#### EXERCISE AIM
From the records below, please print only the lines from the one containing "background: #fff; border-left: 1px" through the one containing "center; gap: 5px;", both included. Skip the pictures.

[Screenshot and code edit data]
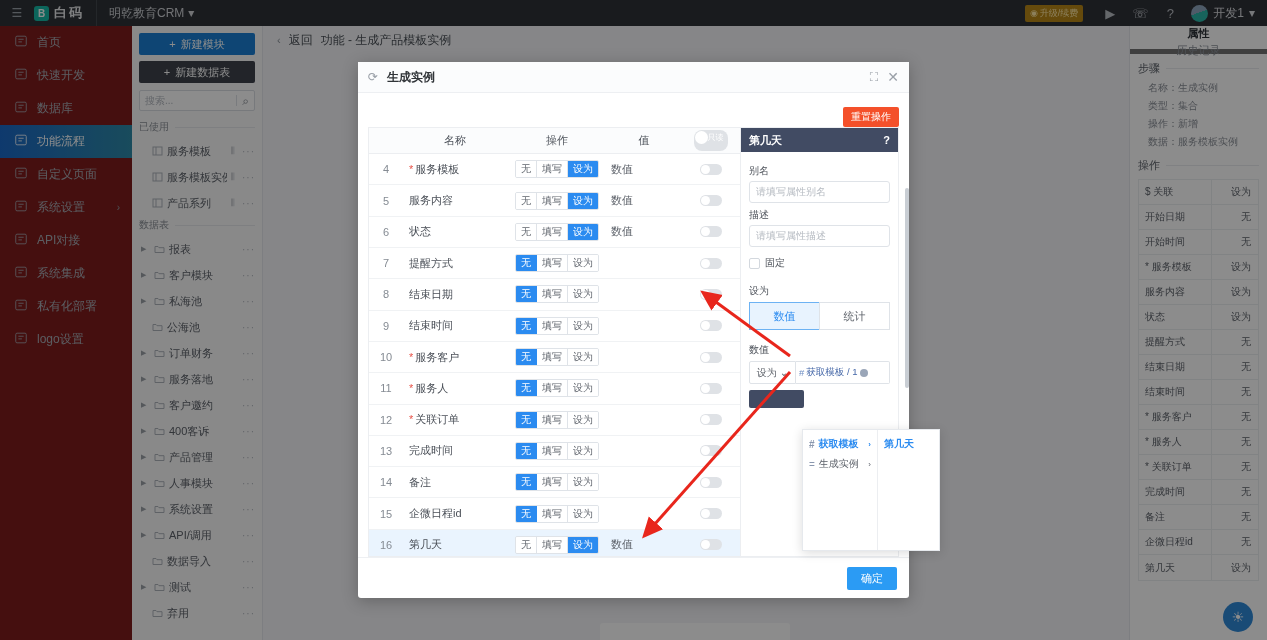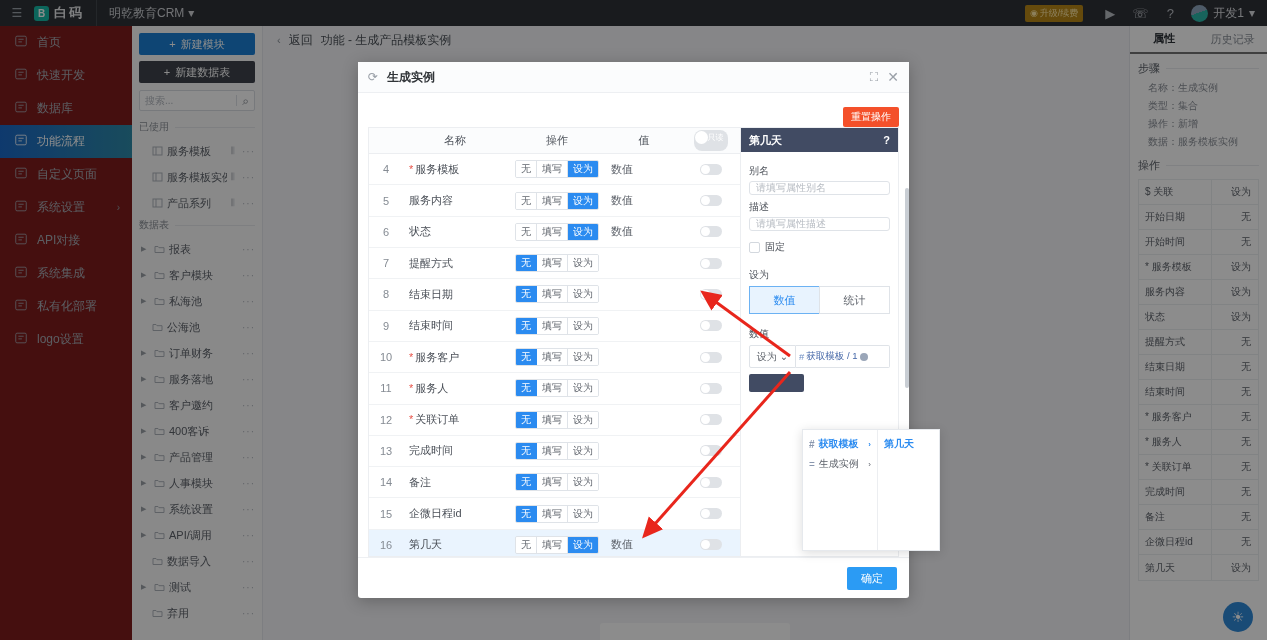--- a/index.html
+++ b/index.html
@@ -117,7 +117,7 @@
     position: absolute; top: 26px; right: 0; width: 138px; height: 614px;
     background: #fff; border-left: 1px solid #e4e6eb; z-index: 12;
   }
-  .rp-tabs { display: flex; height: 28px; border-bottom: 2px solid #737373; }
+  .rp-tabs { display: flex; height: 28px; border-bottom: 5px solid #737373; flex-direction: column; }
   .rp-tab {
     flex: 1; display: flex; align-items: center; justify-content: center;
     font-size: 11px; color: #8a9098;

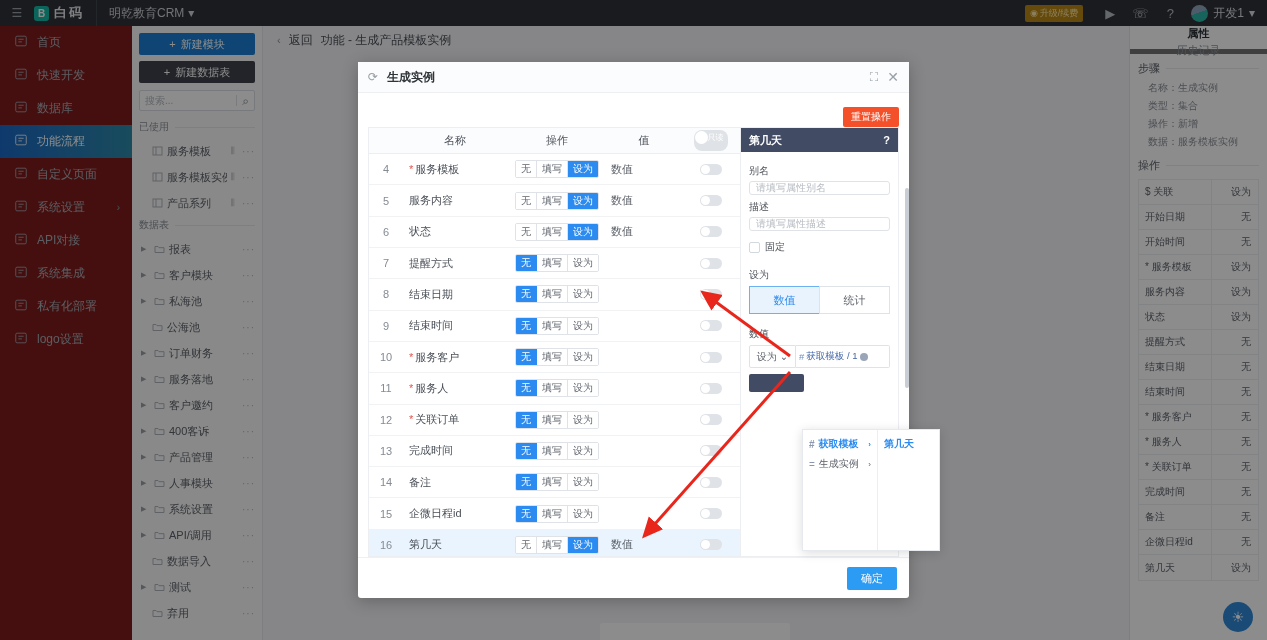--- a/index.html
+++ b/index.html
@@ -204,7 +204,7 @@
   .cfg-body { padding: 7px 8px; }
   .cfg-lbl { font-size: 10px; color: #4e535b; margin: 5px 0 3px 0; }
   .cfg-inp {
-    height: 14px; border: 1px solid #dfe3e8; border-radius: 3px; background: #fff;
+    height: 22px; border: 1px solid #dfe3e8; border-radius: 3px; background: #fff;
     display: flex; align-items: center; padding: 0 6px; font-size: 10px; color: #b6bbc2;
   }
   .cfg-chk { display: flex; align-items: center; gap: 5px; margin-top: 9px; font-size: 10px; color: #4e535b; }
--
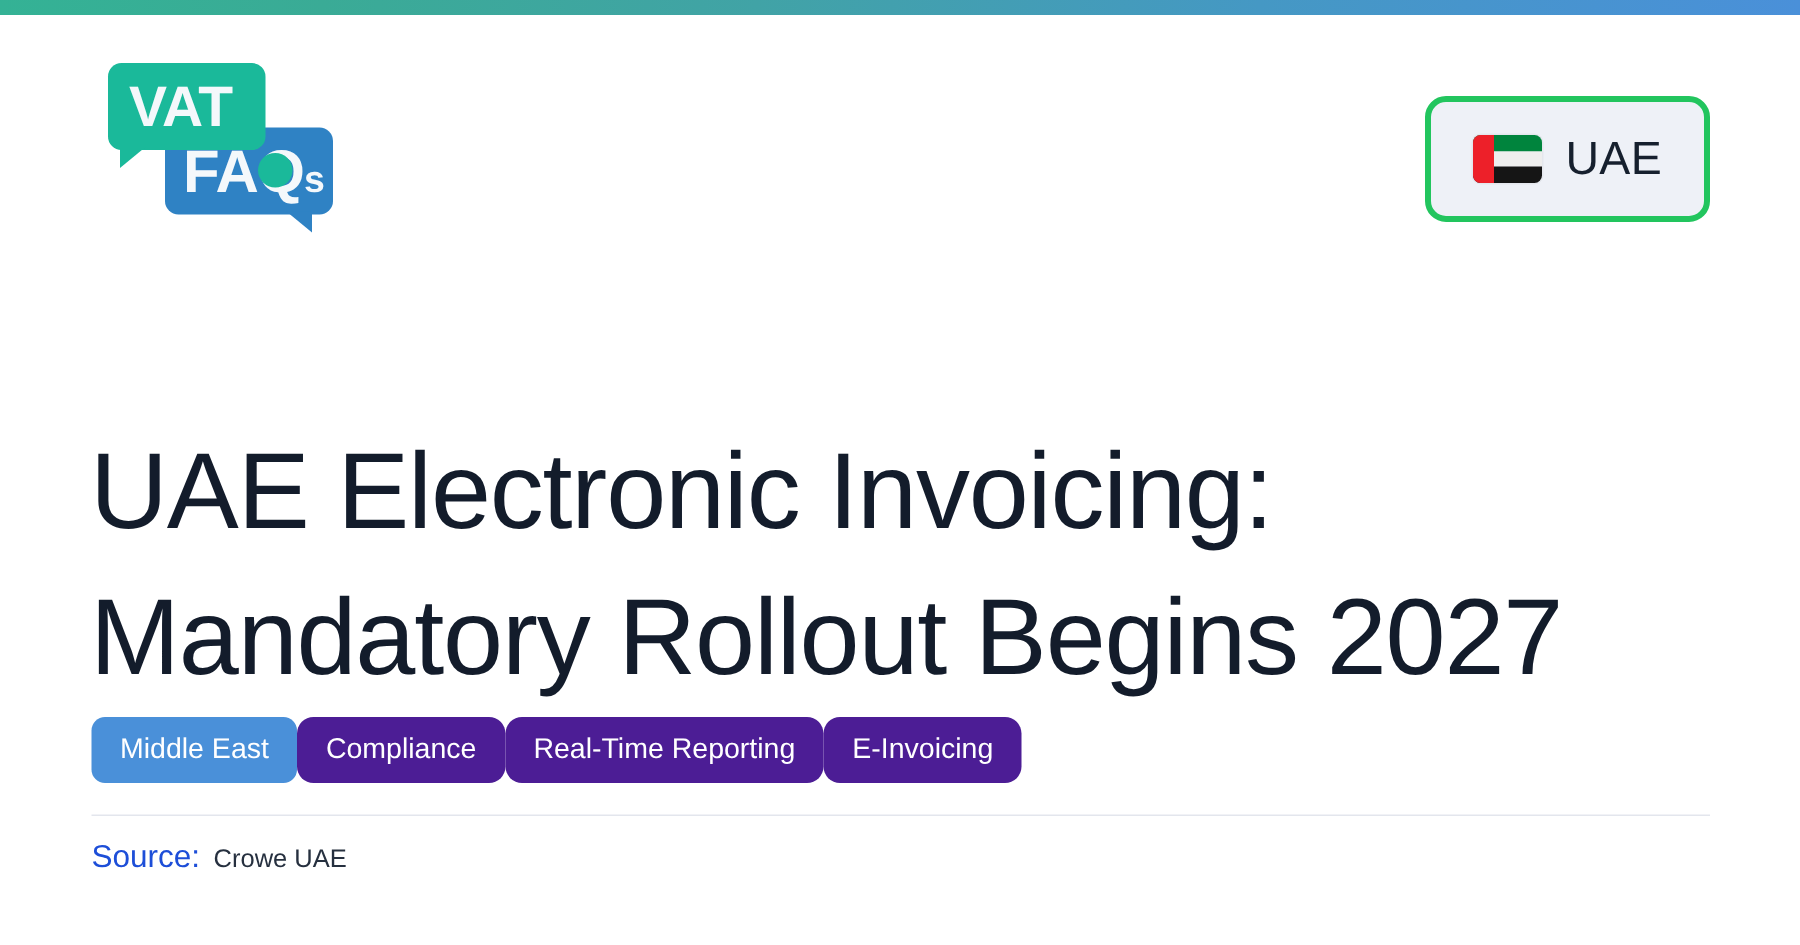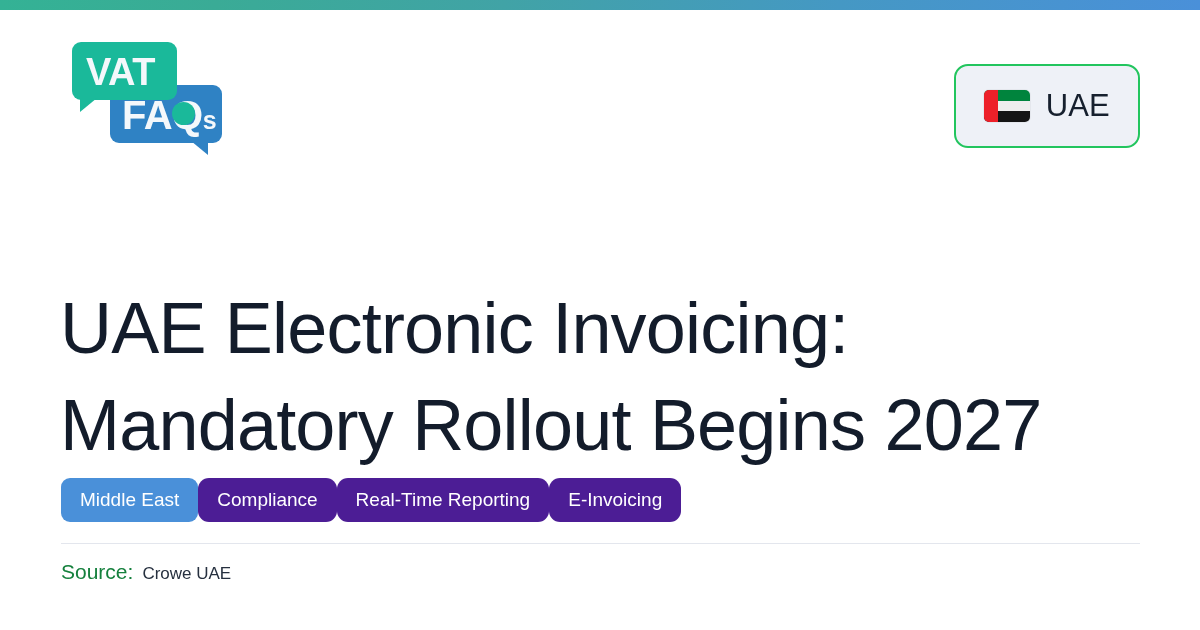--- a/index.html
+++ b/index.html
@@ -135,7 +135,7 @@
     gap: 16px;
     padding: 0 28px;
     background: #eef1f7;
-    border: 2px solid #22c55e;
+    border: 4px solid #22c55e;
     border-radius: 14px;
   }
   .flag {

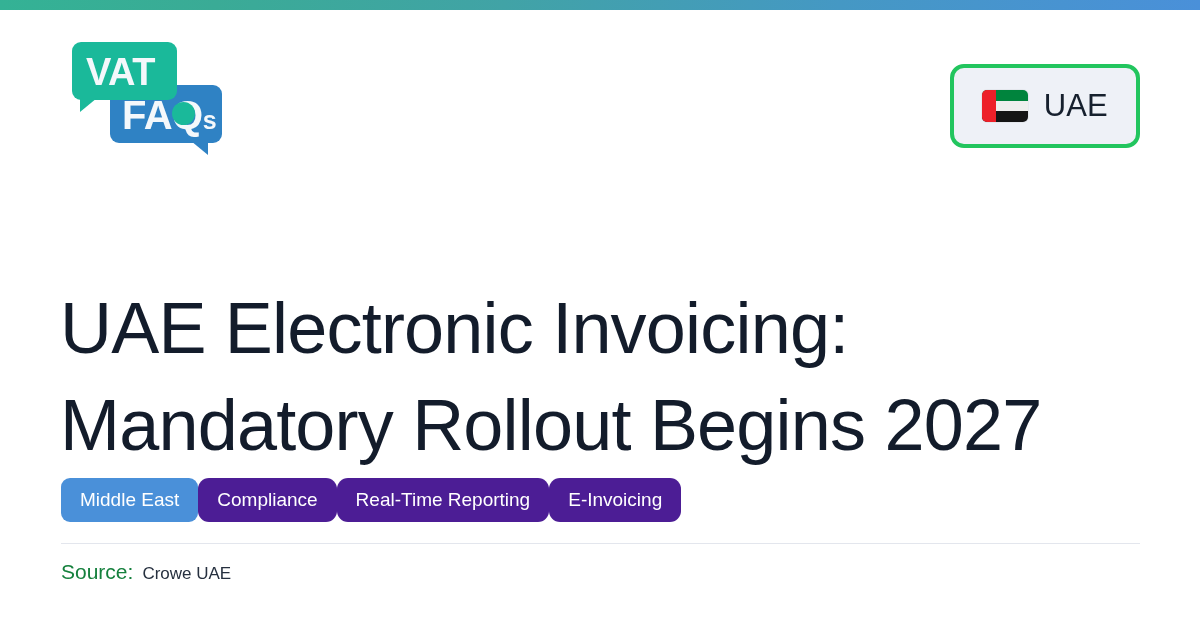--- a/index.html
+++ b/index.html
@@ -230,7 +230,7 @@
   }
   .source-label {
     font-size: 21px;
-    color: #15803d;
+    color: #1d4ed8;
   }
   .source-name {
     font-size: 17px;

#### OUTPUT BELOW
     background: #fff; border-left: 1px solid #e4e6eb; z-index: 12;
   }
-  .rp-tabs { display: flex; height: 28px; border-bottom: 2px solid #737373; }
+  .rp-tabs { display: flex; height: 28px; border-bottom: 5px solid #737373; flex-direction: column; }
   .rp-tab {
     flex: 1; display: flex; align-items: center; justify-content: center;
     font-size: 11px; color: #8a9098;

--- a/index.html
+++ b/index.html
@@ -204,7 +204,7 @@
   .cfg-body { padding: 7px 8px; }
   .cfg-lbl { font-size: 10px; color: #4e535b; margin: 5px 0 3px 0; }
   .cfg-inp {
-    height: 14px; border: 1px solid #dfe3e8; border-radius: 3px; background: #fff;
+    height: 22px; border: 1px solid #dfe3e8; border-radius: 3px; background: #fff;
     display: flex; align-items: center; padding: 0 6px; font-size: 10px; color: #b6bbc2;
   }
   .cfg-chk { display: flex; align-items: center; gap: 5px; margin-top: 9px; font-size: 10px; color: #4e535b; }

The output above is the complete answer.